(What to work on)
Look for "Carmel" in every line of the listing. Copy the lines that have it.

(Data)
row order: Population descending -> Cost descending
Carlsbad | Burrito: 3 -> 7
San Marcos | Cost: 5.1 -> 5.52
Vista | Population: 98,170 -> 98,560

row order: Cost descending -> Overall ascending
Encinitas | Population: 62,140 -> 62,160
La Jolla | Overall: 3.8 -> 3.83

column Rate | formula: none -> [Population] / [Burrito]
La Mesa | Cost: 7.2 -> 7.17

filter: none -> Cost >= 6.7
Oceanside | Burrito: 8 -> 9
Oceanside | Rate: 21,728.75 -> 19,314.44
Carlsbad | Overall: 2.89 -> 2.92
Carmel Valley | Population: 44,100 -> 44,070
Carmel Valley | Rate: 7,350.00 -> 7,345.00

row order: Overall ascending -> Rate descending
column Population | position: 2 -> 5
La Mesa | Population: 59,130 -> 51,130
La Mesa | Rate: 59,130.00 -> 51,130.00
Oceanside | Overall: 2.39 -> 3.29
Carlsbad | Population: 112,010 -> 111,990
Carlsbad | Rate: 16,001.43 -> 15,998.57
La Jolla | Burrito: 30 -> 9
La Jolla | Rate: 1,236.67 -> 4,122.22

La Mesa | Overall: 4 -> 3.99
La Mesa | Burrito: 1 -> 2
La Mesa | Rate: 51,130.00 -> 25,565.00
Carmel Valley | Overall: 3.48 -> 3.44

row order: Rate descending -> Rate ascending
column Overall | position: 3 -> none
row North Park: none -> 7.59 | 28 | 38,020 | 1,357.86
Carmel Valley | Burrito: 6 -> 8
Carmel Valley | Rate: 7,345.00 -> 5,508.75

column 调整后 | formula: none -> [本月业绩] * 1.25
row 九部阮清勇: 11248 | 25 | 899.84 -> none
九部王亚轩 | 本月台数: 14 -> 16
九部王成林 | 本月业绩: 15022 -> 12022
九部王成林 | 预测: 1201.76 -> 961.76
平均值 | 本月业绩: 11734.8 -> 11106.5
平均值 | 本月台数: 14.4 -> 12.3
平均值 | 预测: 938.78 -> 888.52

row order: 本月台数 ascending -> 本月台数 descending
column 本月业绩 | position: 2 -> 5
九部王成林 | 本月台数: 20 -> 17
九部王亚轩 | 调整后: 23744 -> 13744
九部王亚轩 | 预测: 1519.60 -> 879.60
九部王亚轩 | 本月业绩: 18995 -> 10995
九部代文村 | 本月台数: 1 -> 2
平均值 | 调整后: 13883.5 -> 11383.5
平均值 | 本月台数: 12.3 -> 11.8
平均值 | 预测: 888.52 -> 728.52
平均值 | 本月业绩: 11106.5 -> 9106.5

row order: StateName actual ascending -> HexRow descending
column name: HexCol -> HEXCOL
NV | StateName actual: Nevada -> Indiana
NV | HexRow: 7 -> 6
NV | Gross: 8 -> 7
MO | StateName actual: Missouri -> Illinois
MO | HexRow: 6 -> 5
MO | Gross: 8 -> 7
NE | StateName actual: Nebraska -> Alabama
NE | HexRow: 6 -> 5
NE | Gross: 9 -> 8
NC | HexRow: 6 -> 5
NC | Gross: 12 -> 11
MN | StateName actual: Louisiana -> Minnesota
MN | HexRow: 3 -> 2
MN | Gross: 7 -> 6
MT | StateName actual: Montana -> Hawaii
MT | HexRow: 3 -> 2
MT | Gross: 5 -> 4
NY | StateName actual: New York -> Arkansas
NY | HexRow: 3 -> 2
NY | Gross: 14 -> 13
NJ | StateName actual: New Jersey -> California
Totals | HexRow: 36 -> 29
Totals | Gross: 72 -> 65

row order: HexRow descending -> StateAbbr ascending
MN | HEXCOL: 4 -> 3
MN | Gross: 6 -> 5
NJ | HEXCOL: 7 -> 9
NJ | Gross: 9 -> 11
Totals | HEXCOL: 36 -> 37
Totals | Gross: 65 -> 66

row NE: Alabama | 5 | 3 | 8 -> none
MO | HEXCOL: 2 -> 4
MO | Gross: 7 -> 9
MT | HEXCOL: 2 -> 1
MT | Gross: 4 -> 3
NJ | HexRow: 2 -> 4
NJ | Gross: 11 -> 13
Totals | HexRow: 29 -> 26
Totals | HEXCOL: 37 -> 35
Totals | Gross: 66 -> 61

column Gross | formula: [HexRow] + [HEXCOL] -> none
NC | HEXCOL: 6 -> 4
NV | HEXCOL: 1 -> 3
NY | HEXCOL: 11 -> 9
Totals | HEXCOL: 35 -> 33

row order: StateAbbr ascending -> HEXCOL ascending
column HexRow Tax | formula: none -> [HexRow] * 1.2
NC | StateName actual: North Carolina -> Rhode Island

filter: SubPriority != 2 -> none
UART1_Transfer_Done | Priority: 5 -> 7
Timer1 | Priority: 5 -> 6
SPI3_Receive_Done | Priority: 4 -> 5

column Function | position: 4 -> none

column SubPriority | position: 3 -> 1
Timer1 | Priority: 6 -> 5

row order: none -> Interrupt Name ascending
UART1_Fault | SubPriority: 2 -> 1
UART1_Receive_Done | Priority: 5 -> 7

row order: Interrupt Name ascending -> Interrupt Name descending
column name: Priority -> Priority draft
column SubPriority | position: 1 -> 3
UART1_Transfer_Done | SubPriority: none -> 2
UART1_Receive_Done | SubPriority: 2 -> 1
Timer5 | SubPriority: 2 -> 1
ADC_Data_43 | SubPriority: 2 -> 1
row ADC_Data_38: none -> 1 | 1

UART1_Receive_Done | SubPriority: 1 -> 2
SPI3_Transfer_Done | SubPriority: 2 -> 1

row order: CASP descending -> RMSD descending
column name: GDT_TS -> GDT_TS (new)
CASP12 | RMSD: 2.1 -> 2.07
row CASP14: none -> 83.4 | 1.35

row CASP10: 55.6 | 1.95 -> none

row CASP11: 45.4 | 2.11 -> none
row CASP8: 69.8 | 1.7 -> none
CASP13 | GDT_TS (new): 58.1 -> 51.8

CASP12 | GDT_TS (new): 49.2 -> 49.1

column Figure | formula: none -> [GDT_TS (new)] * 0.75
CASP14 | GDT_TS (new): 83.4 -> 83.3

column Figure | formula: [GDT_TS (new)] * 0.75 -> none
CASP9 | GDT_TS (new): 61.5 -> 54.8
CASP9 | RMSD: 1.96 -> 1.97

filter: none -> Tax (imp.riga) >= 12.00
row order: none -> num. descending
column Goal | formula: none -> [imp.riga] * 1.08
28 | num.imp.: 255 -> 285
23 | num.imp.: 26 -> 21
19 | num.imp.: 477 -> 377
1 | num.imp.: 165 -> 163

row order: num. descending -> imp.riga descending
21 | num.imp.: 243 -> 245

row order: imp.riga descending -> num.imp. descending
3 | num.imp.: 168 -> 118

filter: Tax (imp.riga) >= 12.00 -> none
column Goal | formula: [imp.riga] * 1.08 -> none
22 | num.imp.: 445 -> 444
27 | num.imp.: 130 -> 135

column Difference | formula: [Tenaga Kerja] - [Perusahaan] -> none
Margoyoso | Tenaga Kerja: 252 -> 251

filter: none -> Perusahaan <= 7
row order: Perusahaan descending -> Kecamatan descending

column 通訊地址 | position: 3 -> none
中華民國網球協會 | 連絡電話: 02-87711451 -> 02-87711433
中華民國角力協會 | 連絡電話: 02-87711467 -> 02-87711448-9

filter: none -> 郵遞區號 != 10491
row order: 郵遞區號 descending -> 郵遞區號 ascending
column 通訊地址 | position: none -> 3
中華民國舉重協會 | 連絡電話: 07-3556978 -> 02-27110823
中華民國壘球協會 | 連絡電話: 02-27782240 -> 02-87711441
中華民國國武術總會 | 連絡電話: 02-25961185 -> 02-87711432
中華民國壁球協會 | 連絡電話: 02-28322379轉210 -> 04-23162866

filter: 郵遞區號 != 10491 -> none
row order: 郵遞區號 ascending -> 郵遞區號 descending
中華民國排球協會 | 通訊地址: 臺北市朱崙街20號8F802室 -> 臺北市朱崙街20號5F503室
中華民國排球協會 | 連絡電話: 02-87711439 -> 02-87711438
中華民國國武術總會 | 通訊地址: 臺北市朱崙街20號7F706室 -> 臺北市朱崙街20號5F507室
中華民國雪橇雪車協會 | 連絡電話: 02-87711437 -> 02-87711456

(Answer to the problem)
Carmel Valley | Population: 44,100 -> 44,070
Carmel Valley | Rate: 7,350.00 -> 7,345.00
Carmel Valley | Overall: 3.48 -> 3.44
Carmel Valley | Burrito: 6 -> 8
Carmel Valley | Rate: 7,345.00 -> 5,508.75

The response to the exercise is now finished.